À la suite de ce papier, un diamant roula sur la table…

Ayant penché la poignée en la secouant, Clother vit tomber un deuxième diamant, puis un autre… Finalement, lorsque la poignée se trouva vide, il y eut douze diamants assemblés sur la table.

Clother les considéra un instant, et, avec une angoisse inexplicable venue des profondeurs de son être, murmura:

– Je ne savais pas que mon père possédât cette fortune… il ne m’en a jamais parlé…

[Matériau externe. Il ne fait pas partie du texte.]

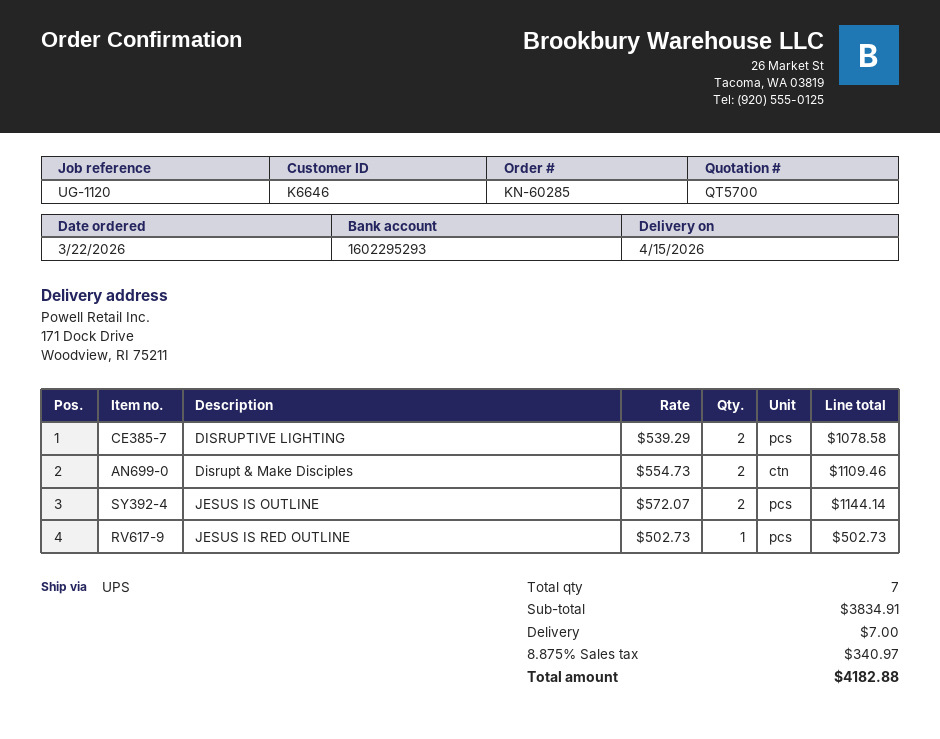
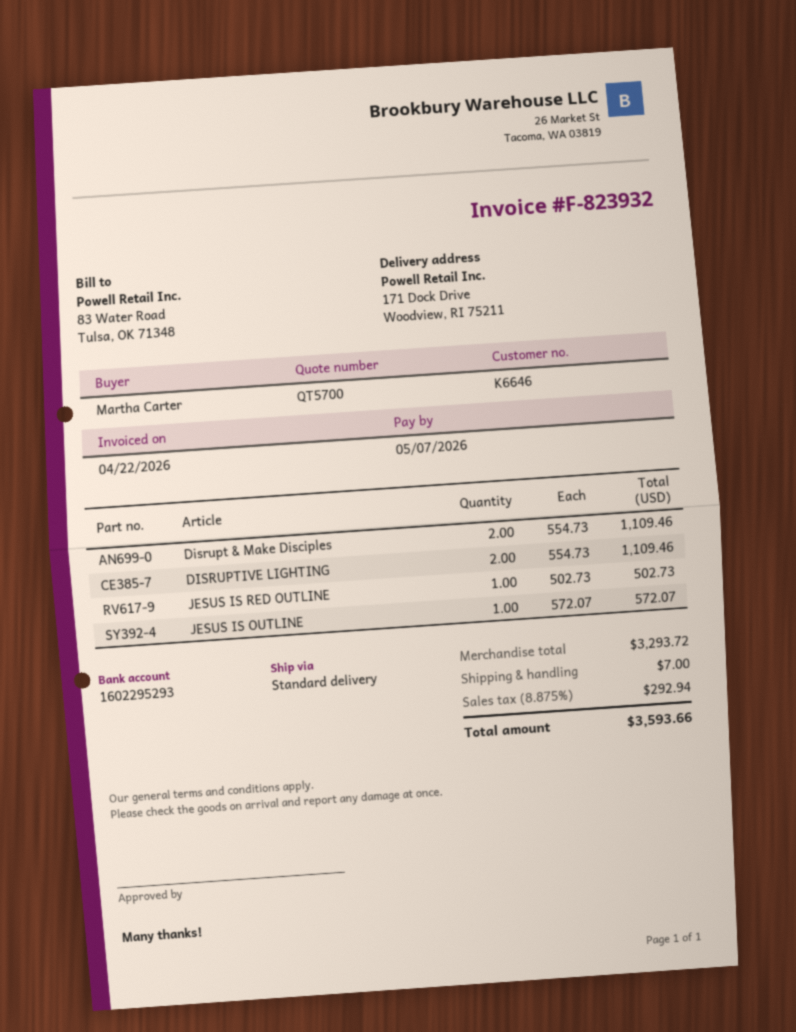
shipping method: UPS -> standard
DISRUPTIVE LIGHTING: 2 x 539.29 = 1078.58 -> 2 x 554.73 = 1109.46
JESUS IS OUTLINE: 2 x 572.07 = 1144.14 -> 1 x 572.07 = 572.07
subtotal: 3834.91 -> 3293.72
tax: 8.875% = 340.97 -> 8.875% = 292.94
total: 4182.88 -> 3593.66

En même temps, son regard se porta sur le papier. Il le déroula, et non sans quelque hésitation, se mit à le lire. Il était daté du 20 mai de l’an 1519. Il y avait donc plus de vingt ans qu’il avait été écrit, et l’encre en était jaunie, pâle reflet d’une passion défunte, portrait effacé par le temps, ce suprême niveleur, ultime consolateur, unique guérisseur des plaies du cœur… quand il les guérit! Voici ce que disait Philippe de Ponthus:

«Clother,

Quand vous lirez ces lignes, vous aurez vingt et un ans révolus. Mon intention, à moi, n’était pas que vous fussiez instruit de la vérité, car la vérité, pour le malheur du monde, est souvent funeste et parfois mortelle. Mais votre mère en a décidé autrement. En mourant, trois jours après votre naissance, elle m’a fait jurer de tout vous dire. Je le fais à regret. Quand vous aurez vingt et un ans, vous lirez donc ce papier. Si je venais à mourir avant ce temps, j’aurai pris soin de léguer à quelque ami sûr le secret de l’épée de Ponthus. Mais j’espère que Dieu me fera la grâce de me laisser vivre assez pour vous élever et faire de vous un bon gentilhomme.

Voici donc ce que j’ai à vous apprendre, sur l’ordre de votre mère: Clother, vous n’êtes pas mon fils…»

Clother se leva tout droit.

Il était bien pâle… et ses yeux se troublèrent… et ses mains tremblèrent…

Il déposa le papier sur la table sans avoir la force de continuer sa lecture, et, dans la vaste salle poussiéreuse, pareille au tombeau de quelque puissant amour, se mit à se promener lentement… Et les armures dressées aux quatre angles étaient comme des chevaliers soudain sortis de la mort pour le regarder pleurer…

Longtemps, bien longtemps, Clother marcha ainsi dans le silence.